Hand me the keys…I mean the resistance plans you cocksucker! (pozdro dla kumatych 😉

     Johnson częstuje nas wieloma cennymi (w swoim mniemaniu) lekcjami: nie jedz mięsa, zwierzęta to przyjaciele, hazard to zło, męczenie zwierząt i zamykanie ich w klatkach jest niefajne, bogaci zarabiają na wojnie w niemoralny sposób, kobieta zawsze i wszędzie ma rację – i tak dalej, i tak dalej. Nie mam nic przeciw, ale po pierwsze – jest to podane w bardzo łopatologiczny sposób, za grosz subtelności. Po drugie – “Gwiezdne Wojny” to klasyczna baśń w Kosmosie, a nie propagandowa agitka albo “lifestylowy” program. Nie pamiętam, żeby poprzednie części tak nachalnie wkładały w swoje treści tego typu mądrości. Ludzie się jeszcze zżymają na podział ról względem płci. Faceci w “Ostatnim Jedi” to tchórze (Luke, Finn), agresywni narwańcy (Poe, Kylo) albo faszyści (Hux, Snoke). Kobiety za to ratują każdą sytuację i znajdują wyjście z każdej opresji. I nie miałbym nawet z tym wielkiego problemu. Tyle lat w kinie królowali mężczyźni, że jak teraz w jednym filmie rządzą dziewczyny – w to mi graj. Tyle, że wszystkie wątki, w których kobiety odgrywają rolę bohaterską są w tym filmie po prostu bezdennie głupie. A same kobiety nie są nawet potraktowane jak żywe postaci, ale jakieś dziwne wydmuszki.

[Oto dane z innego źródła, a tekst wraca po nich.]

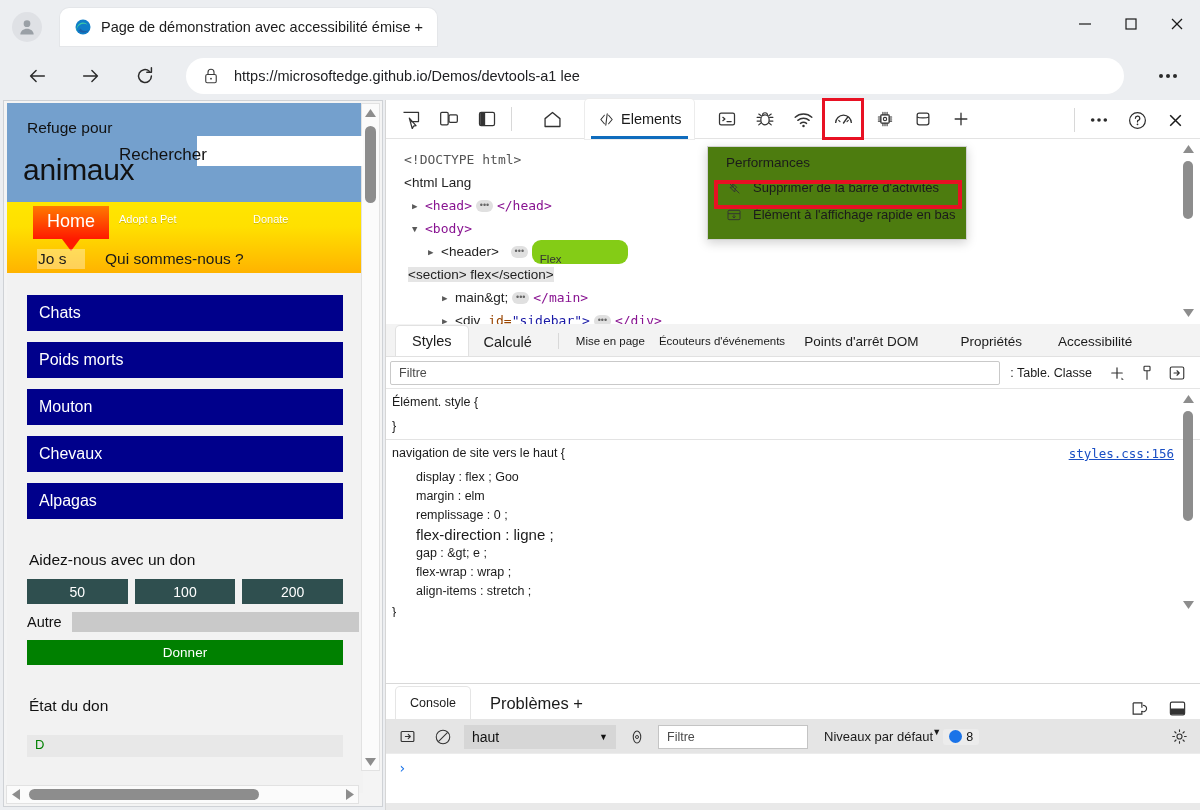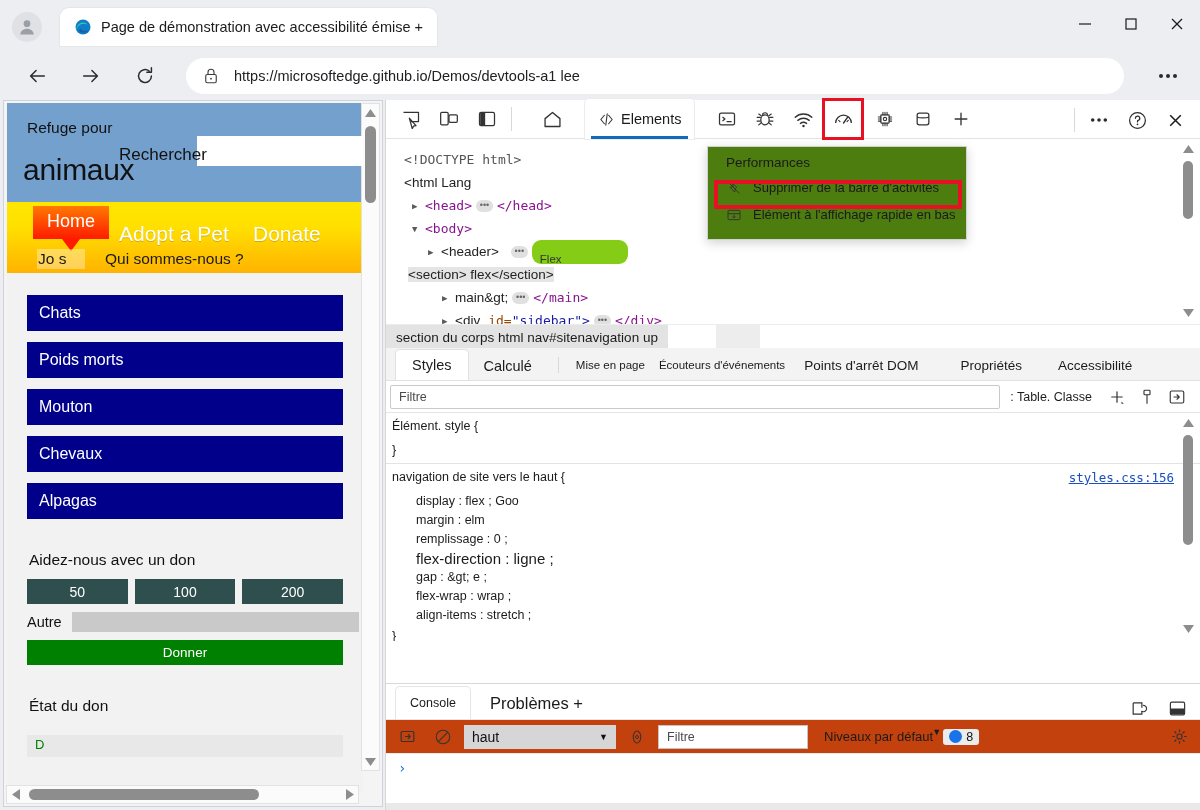--- a/index.html
+++ b/index.html
@@ -55,7 +55,7 @@
               color:#fff; font-size:18px; }
   .nav-home::after { content:""; position:absolute; left:50%; margin-left:-9px; bottom:-12px;
                      border-left:9px solid transparent; border-right:9px solid transparent; border-top:12px solid #ff1a00; }
-  .nav-a { position:absolute; top:20px; font-size:21px; color:#fff; text-shadow:0 1px 0 rgba(0,0,0,.18); }
+  .nav-a { position:absolute; top:11px; font-size:11px; color:#fff; text-shadow:0 1px 0 rgba(0,0,0,.18); }
   .nav-r2 { position:absolute; top:48px; font-size:15.5px; color:#1a1a1a; }
   .nav-jobs-bg { position:absolute; left:30px; top:47px; width:48px; height:20px; background:rgba(255,255,255,.35); }
 

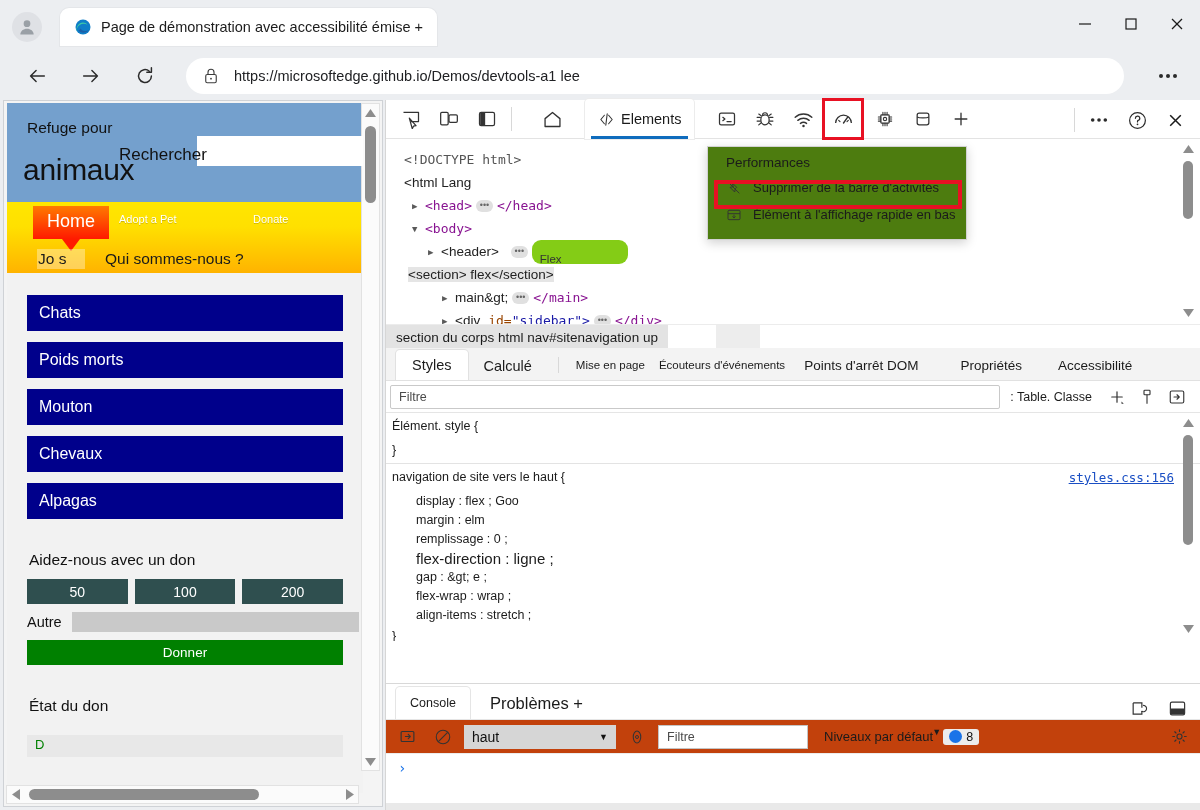--- a/index.html
+++ b/index.html
@@ -484,10 +484,6 @@
       </div>
     </div>
 
-    <div class="crumb">
-      <div class="crumb-pad"></div>
-      <div class="crumb-in">section du corps html nav#sitenavigation up</div>
-    </div>
 
     <div class="stabs">
       <div class="stab active" style="margin-left:10px">Styles</div>

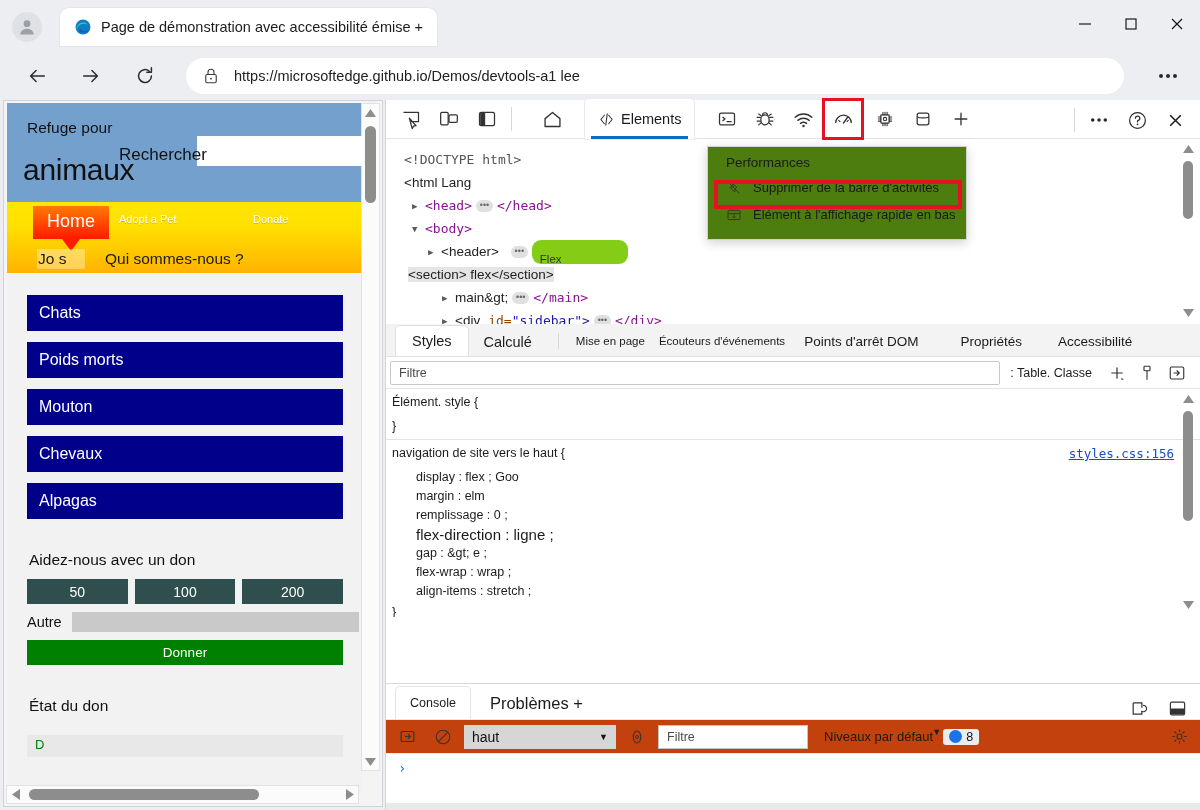--- a/index.html
+++ b/index.html
@@ -166,7 +166,7 @@
   .ctab.big { font-size:16.5px; padding:0 10px; }
   .ctools { position:absolute; right:4px; top:4px; display:flex; }
   .crow2 { position:relative; height:34px; display:flex; align-items:center; gap:6px; padding:0 6px;
-           border-bottom:1px solid #ececec; background:#c2410c; }
+           border-bottom:1px solid #ececec; background:#e5e5e5; }
   .ctx-sel { width:152px; height:24px; background:#d6d6d6; display:flex; align-items:center; padding:0 8px;
              font-size:14px; color:#111; position:relative; }
   .ctx-sel .cv { position:absolute; right:8px; font-size:9px; }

     Słyszałem już kilka razy, że “Ostatni Jedi” jest przynajmniej oryginalny, że opowiada nową fabułę, tak, jak tego nie robiły inne filmy. To nieprawda. Tak było w przypadku “Rogue One”. Ale “Ostatni Jedi” niemal każdy swój wątek pożycza z poprzednich odsłon. “Oryginalność” polega na tym, że po raz pierwszy wątki te zostały połączone bez ładu i składu. Film zaskakuje, ale tylko tym, że potrafi być momentami szyderczą parodią poprzednich filmów, a w innych sytuacjach całkowicie odrzucić wewnętrzną logikę przedstawionego świata.

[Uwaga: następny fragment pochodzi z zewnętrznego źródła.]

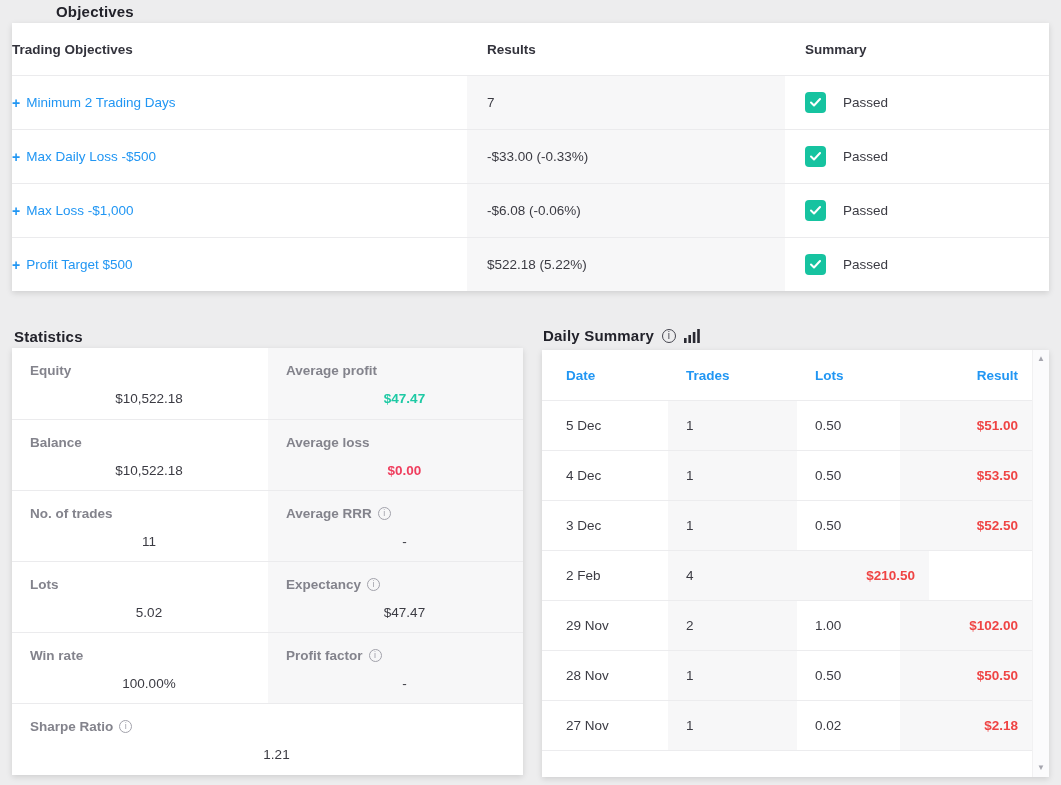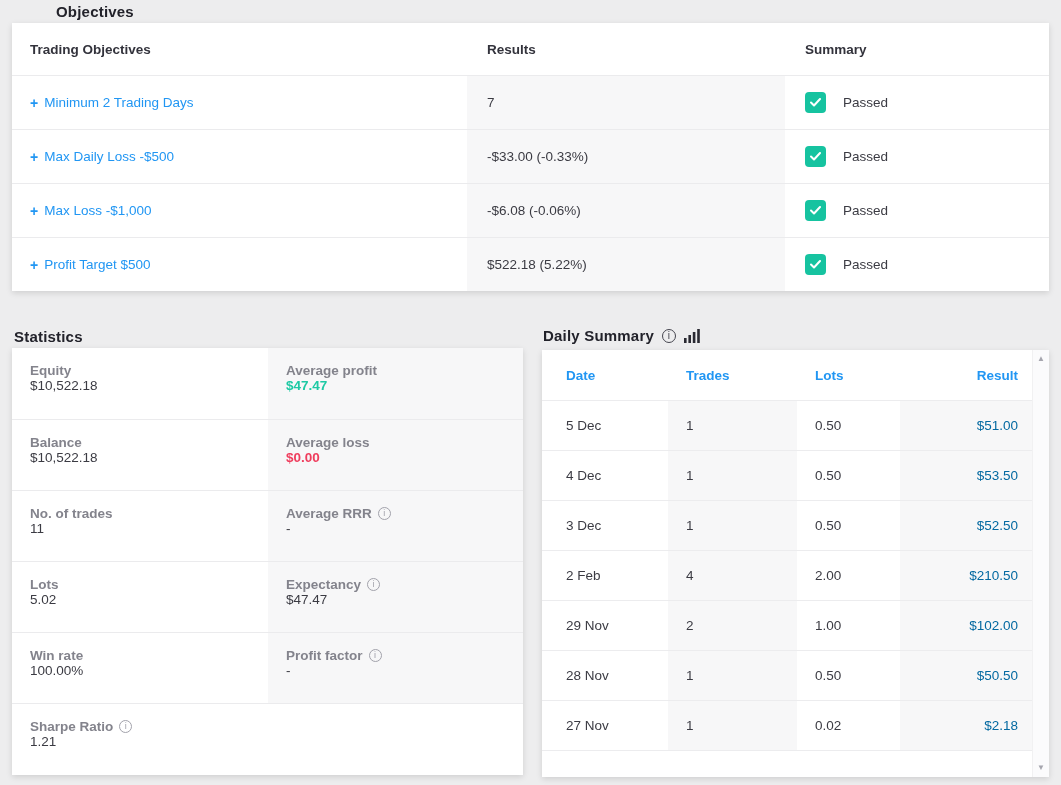--- a/index.html
+++ b/index.html
@@ -32,7 +32,7 @@
   
   .obj-row { display:flex; height:54px; border-top:1px solid #ebebed; }
   .obj-header { display:flex; height:52px; }
-  .obj-c1 { width:455px; display:flex; align-items:center; padding-left:18px; }
+  .obj-c1 { width:455px; display:flex; align-items:center; }
   .obj-c2 { width:318px; display:flex; align-items:center; padding-left:20px; }
   .obj-c3 { flex:1;      display:flex; align-items:center; padding-left:20px; }
   .obj-row .obj-c2 { background:#f7f7f8; }

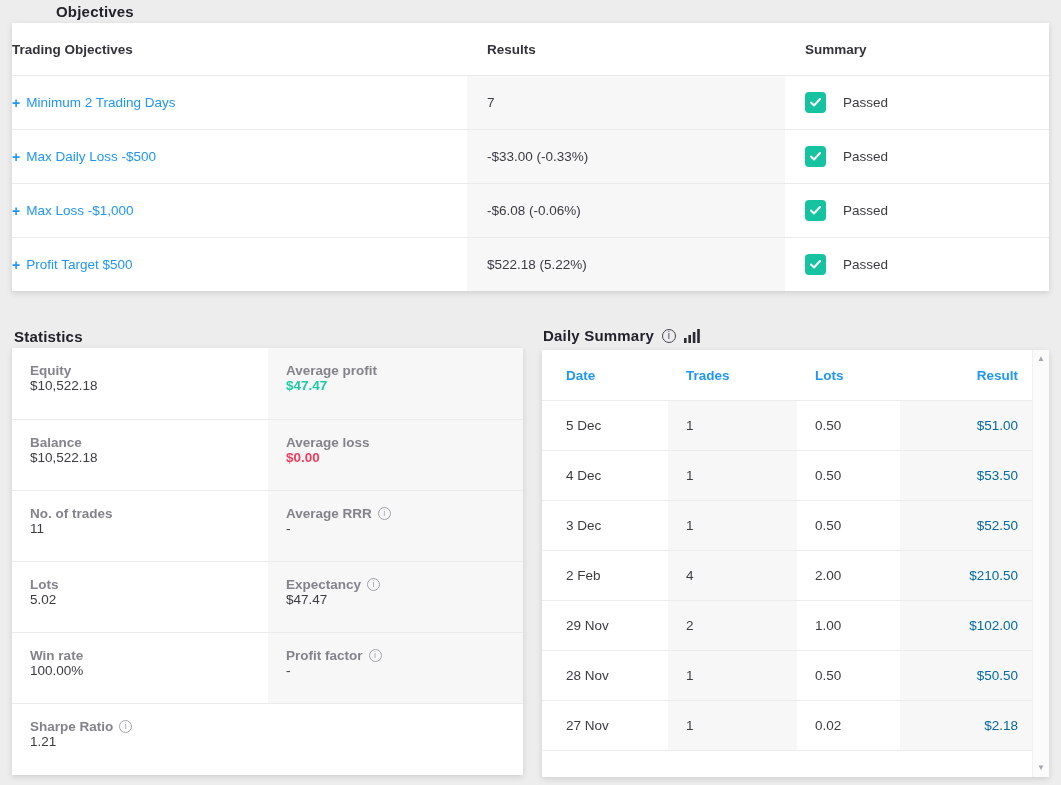--- a/index.html
+++ b/index.html
@@ -55,7 +55,7 @@
   .stat-right { flex:1; background:#f7f7f8; }
   .stat-full  { flex:1; }
   .stat-label { font-weight:700; color:#83838c; display:flex; align-items:center; gap:6px; }
-  .stat-value { margin-top:0; color:#3b3b43; }
+  .stat-value { margin-top:13px; color:#3b3b43;text-align:center; }
   .stat-value.teal { color:#1ec9a4; font-weight:700; }
   .stat-value.red  { color:#ef3d5d; font-weight:700; }
   .info-icon {

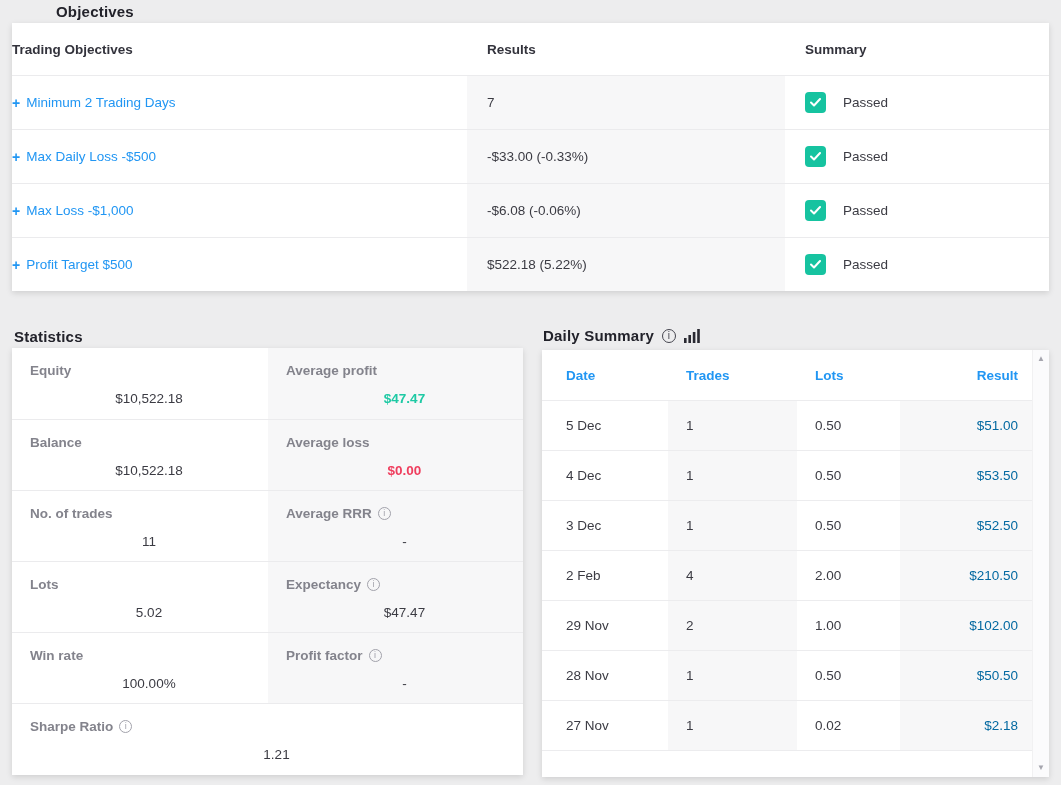--- a/index.html
+++ b/index.html
@@ -75,7 +75,7 @@
   .dc-date   { width:126px; padding-left:24px; }
   .dc-trades { width:129px; padding-left:18px; background:#f7f7f8; }
   .dc-lots   { width:103px; padding-left:18px; }
-  .dc-result { width:132px; padding-right:14px; background:#f7f7f8; justify-content:flex-end; color:#0369a1; font-weight:400; }
+  .dc-result { width:132px; padding-right:14px; background:#f7f7f8; justify-content:flex-end; color:#ef4444; font-weight:700; }
   .d-header .dc-trades, .d-header .dc-result { background:transparent; }
   .d-filler { border-top:1px solid #ececee; height:26px; }
 

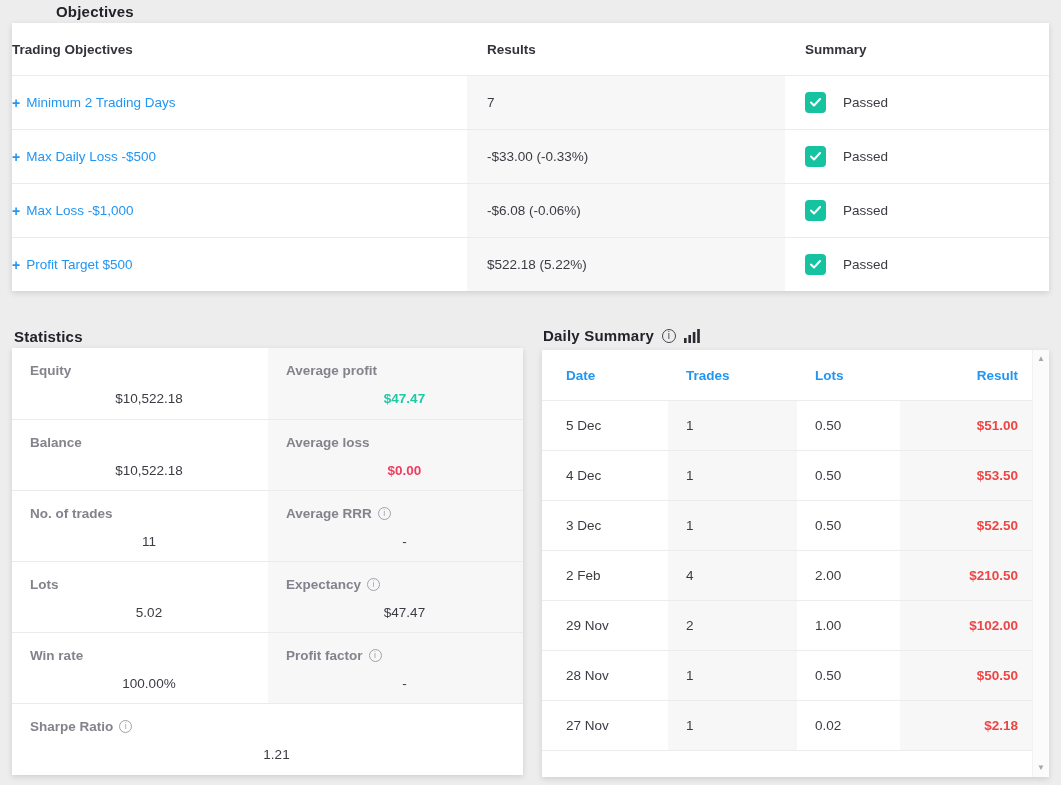--- a/index.html
+++ b/index.html
@@ -312,7 +312,6 @@
   <div class="d-row">
     <div class="dc dc-date">2 Feb</div>
     <div class="dc dc-trades">4</div>
-    <div class="dc dc-lots">2.00</div>
     <div class="dc dc-result">$210.50</div>
   </div>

Całe życie spędziłam na pustynnym Jakku, widzę wielki spadek, a w dole woda. Co robię? Skaczę na główkę! Oczywiście jak z mocą w TFA, ciało poczuło wodę i scenarzysta wgrał dziewczynie odpowiedniego skilla niczym w Matrixie…

     Czy naprawdę nikt nie miał innego, świeżego pomysłu? Wiele książek z ( teraz już “niekanonicznego”) rozszerzonego uniwersum miało lepsze, bardziej nowatorskie fabuły niż nowa trylogia. To mówi wiele, bo ja akurat nigdy nie przepadałem za “expanded universe”.

     Sto wątków, sto postaci do “obsłużenia na ekranie”, brak sensownej wizji chociażby udającej, że jest spójna z poprzednią częścią. Brak jakiegokolwiek zwieńczenia. Zastanówcie się sami: film zaczyna i kończy się dokładnie w tym samym miejscu. Ubyło trochę ludzi, zasobów i pionków na szachownicy po obu stronach, ale nic poza tym. Tak jak na starcie, tak i na mecie Najwyższy Porządek goni za Ruchem Oporu. W dodatku za jego resztką, bo wszyscy zmieścili się w Sokole Millenium. Iście gwiezdnowojenna skala! Zresztą z napisów na początku filmu dowiedzieliśmy się o “Snoke’s merciless legions”, ale już na ekranie zaserwowano nam mały lokalny konflikt gdzieś na rubieżach. Bo skoro to, co widzimy, to nie są wszystkie siły Najwyższego Porządku, to czemu nie wezwano na pomoc reszty? Po co cały ten pościg, skoro wystarczyło, żeby jakiś dodatkowy niszczyciel wyskoczył z hiperprzestrzeni paręset kilometrów przed całą flotyllą i spuścił bohaterom łomot?

Rian Johnson specjalnie dla zabimokiem.pl: “I have no idea what I’m doing, lol! But it looks cool, doesn’t it?”

     Już za dwa lata Rey będzie jeszcze potężniejsza i stoczy ostateczny pojedynek z kompletnie niestrasznym Kylo Renem. Oczywiście niechybnie wygra i to bez wysiłku. Po co czekać zatem na Epizod IX? Nie wiem. Z czystej, niezdrowej ciekawości? Tylko, żeby zobaczyć jak J.J. Abrams poradzi sobie z własnym materiałem, który ktoś dwa razy przeżuł i przetrawił? Nadzieja w tym, że skoro wykorzystano już tyle ogranych motywów ze świata “Star Wars”, to twórcy pójdą w coś oryginalnego. Ale może jest to nadzieja płonna, a w następnej części zobaczymy nowego Jabbę, nowego Sarlacca, a na dodatek ktoś zostanie zamrożony w karbonicie. Może Rey zbuduje nowy, zielony miecz? Na pewno zobaczymy jakiegoś kozackiego łowcę nagród, kolejną super-broń Najwyższego Porządku (Rozpier… dzielacz Galaktyk!?). Będzie też obowiązkowo partyzancka misja w lesie i Kylo w ostatnich chwilach odkryje w sobie dobro na nowo. Także tego…

P.S. Na koniec najważniejsze pytanie z wszystkich: jakim cudem Rey umiała pływać i nurkować mieszkając całe życie na pustynnym Jakku?